L’annulation de l’entrée en bourse d’Ant Group et la demande de remodelage de ses activités par Pékin ont laissé présager des changements majeurs au sein de la fintech au profit du gouvernement chinois. D’après le Wall Street Journal, ce sera bientôt chose faite. De hauts responsables chinois ont demandé à la branche financière d’Alibaba de se transformer en holding. Le cadre légal des holding financières prévoit un encadrement plus strict de l’actionnariat, de la gestion des financements, et plus généralement de l’entreprise, tout en obligeant des investissements dans les filiales financières. Par ailleurs, cette holding sera supervisée par la Banque centrale chinoise (PBOC). Ainsi, Pékin devrait pouvoir surveiller et contrôler l’entreprise de Jack Ma.

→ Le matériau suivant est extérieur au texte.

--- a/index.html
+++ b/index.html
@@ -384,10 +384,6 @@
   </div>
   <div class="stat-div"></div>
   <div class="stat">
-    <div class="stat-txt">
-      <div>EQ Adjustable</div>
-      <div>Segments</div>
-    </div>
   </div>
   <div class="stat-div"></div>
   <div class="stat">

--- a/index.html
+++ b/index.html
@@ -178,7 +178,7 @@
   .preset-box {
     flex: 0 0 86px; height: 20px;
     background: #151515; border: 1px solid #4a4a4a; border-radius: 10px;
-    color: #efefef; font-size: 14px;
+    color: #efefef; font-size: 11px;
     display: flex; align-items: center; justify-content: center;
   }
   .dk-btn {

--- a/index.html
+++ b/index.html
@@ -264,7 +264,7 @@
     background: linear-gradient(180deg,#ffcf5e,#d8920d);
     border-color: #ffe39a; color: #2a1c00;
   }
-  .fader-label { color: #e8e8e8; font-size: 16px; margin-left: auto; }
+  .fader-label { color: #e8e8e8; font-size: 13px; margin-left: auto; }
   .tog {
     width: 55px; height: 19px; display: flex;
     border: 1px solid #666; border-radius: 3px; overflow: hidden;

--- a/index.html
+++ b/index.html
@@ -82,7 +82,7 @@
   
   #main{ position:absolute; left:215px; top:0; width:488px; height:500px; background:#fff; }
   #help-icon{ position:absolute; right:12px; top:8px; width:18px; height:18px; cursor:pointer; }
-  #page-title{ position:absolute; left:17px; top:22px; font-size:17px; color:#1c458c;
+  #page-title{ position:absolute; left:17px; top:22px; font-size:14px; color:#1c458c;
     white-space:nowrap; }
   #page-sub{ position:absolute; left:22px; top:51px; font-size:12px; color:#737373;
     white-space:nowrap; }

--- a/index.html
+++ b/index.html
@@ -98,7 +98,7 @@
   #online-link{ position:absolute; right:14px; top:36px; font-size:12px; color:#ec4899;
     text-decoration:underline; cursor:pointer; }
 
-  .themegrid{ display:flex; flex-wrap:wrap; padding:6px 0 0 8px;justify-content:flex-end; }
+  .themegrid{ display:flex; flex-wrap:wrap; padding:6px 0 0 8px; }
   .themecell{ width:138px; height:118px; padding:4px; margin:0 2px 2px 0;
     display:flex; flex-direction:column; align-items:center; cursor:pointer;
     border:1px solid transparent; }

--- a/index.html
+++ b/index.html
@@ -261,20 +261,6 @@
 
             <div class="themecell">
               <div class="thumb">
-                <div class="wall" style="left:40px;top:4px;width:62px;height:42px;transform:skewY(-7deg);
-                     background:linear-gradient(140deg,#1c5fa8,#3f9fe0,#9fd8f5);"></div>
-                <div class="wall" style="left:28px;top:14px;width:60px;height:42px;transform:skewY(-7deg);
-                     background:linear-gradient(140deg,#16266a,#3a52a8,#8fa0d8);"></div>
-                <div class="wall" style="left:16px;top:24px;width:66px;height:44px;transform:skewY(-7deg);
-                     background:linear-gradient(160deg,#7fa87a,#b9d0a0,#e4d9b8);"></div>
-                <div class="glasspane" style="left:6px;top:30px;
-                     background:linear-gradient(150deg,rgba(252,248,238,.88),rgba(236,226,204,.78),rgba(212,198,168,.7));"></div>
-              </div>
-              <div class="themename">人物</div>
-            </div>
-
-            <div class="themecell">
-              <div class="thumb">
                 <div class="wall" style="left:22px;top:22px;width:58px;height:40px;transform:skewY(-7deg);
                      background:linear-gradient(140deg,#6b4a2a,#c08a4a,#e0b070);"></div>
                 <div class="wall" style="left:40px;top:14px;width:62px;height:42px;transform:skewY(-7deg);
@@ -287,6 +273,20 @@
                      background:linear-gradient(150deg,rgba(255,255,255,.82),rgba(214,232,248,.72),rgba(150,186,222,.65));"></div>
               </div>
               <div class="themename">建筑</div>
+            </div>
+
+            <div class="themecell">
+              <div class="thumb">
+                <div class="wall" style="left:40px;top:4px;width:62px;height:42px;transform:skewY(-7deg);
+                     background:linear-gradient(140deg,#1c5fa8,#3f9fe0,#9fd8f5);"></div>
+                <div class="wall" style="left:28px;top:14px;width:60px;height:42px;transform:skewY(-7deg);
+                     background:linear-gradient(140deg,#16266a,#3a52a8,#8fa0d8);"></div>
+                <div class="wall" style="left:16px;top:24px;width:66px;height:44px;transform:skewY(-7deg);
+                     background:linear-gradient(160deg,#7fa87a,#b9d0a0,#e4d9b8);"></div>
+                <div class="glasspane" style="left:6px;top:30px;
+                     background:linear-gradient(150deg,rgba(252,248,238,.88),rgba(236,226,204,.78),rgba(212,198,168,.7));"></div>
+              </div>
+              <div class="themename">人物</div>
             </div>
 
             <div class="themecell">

Après des mois de tourmente, la fintech a rendu aux autorités un plan de restructuration. Ses détails ne sont pas encore connus, mais cela ne saurait tarder. Une source proche du sujet a déclaré que l’affaire devrait être réglée pour le nouvel lunaire, soit à la mi-février. Ant a formé un groupe de travail dirigé par son directeur général, Simon Hu, et a nommé un responsable de la conformité afin de diriger la restructuration.

Tout changement se fera sous l’œil attentif du comité de stabilité financière et de développement qui donnera l’aval final. D’après le sous-gouverneur de la PBOC Pan Gongsheng, cinq changements majeurs sont demandés par les autorités chinoises : revenir à l’activité originale de paiement, conserver les données personnelles des activités de prêts, créer une holding financière, modifier la gouvernance, et revoir la gestion des actifs. La question des données incarne le nerf de la guerre, l’entreprise en a collecté des millions qui servent à accorder, ou non, des prêts et services financiers. Ant travaille actuellement sur l’architecture de ses bases de données afin de mettre en place des protocoles compatibles avec ceux des banques. Également, une objectif moins officiel pour l’État serait de profiter de cette holding pour diffuser plus largement son yuan numérique lors de sa mise en circulation.

Ant a « méprisé » les lois et s’est « livré à un arbitrage réglementaire », Pékin dit stop

« Les autorités de réglementation financière étaient préoccupées par les pratiques d’arbitrage réglementaire d’Ant, qui auraient permis à l’entreprise de donner une image positive de sa situation financière et de dissimuler les risques financiers engendrés par son expansion agressive dans de nouveaux secteurs d’activité », explique Eswar Prasad, ancien chef de la division Chine au Fonds monétaire international.

Ant Group possède Alipay, qui compte plus d’un milliard d’utilisateurs en Chine. L’application de paiement a traité plus de 17 000 milliards de dollars de transactions et a accordé des prêts à quelque 500 millions de personnes. Cette dernière activité a été vivement critiquée par les autorités car la fintech se positionne comme un intermédiaire entre les banques qui accordent le prêt et les particuliers. Les risques sont ainsi largement minimisés pour l’entreprise. Pour le gouvernement, cela pourrait menacer le système bancaire. En décembre 2020, à la suite d’une réunion portant sur l’avenir d’Ant, Pan Gongsheng a critiqué le groupe pour avoir « méprisé » les lois et « s’être livré à un arbitrage réglementaire ».

Pour le moment, l’opacité règne. Ni un porte-parole d’Ant Group, ni la PBOC, ni la commission chinoise de régulation des banques et assurances, ni le Conseil d’État n’ont fait de commentaire.